=== Begin Enclosure ===

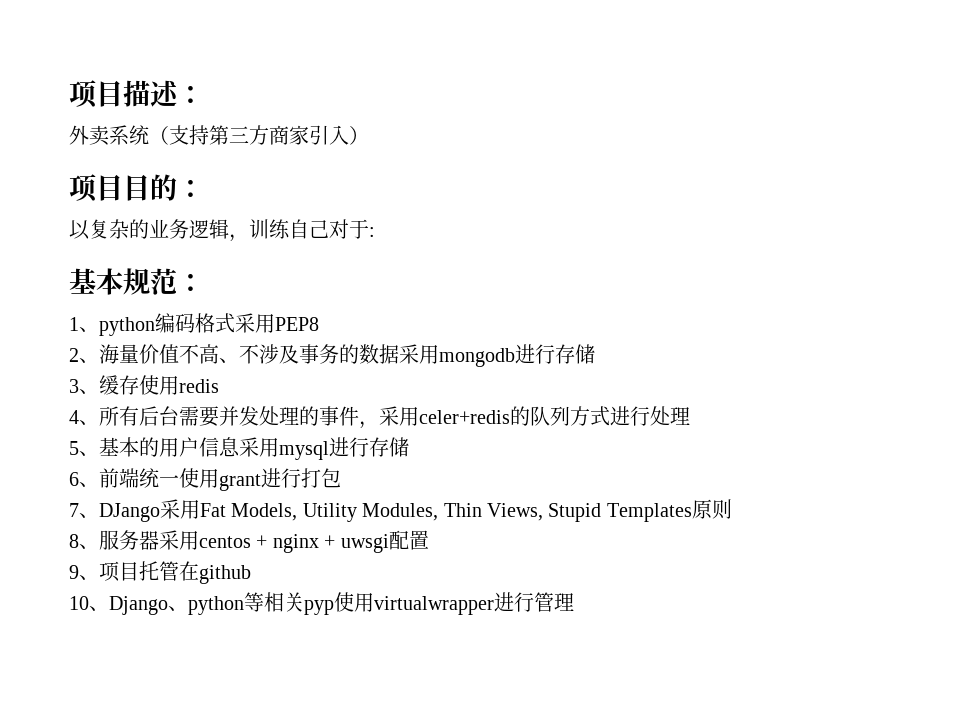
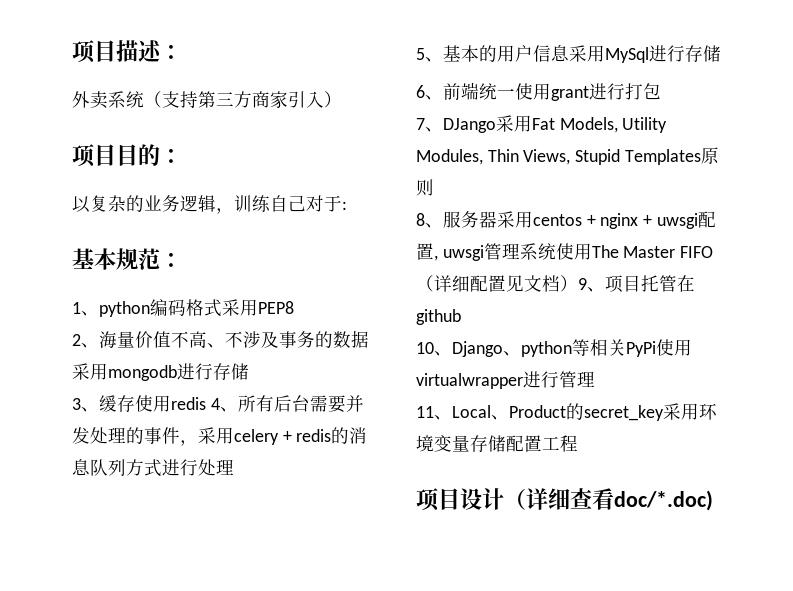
(219, 386) // -> (206, 403) none
[419,406,530,426] celer+redis的 -> [234,427,368,445] [72,459,90,476] celery + redis的消息
[279,441,329,460] mysql -> [605,47,649,63] MySql
(429, 540) // -> [434,243,714,261] [416,275,578,292] , uwsgi管理系统使用The Master FIFO（详细配置见文档）
[304,600,334,615] pyp -> [626,341,656,357] PyPi
(574, 602) none -> [416,403,717,421] [416,435,578,452] [416,488,713,511] // 11、Local、Product的secret_key采用环境变量存储配置工程 // 项目设计（详细查看doc/*.doc)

=== End Enclosure ===

• Task item
Where an entry holds a picture, drop it and transcribe everything else exactly.

• Answer below
(219, 386) // -> (206, 403) none
[419,406,530,426] celer+redis的 -> [234,427,368,445] [72,459,90,476] celery + redis的消息
[279,441,329,460] mysql -> [605,47,649,63] MySql
(429, 540) // -> [434,243,714,261] [416,275,578,292] , uwsgi管理系统使用The Master FIFO（详细配置见文档）
[304,600,334,615] pyp -> [626,341,656,357] PyPi
(574, 602) none -> [416,403,717,421] [416,435,578,452] [416,488,713,511] // 11、Local、Product的secret_key采用环境变量存储配置工程 // 项目设计（详细查看doc/*.doc)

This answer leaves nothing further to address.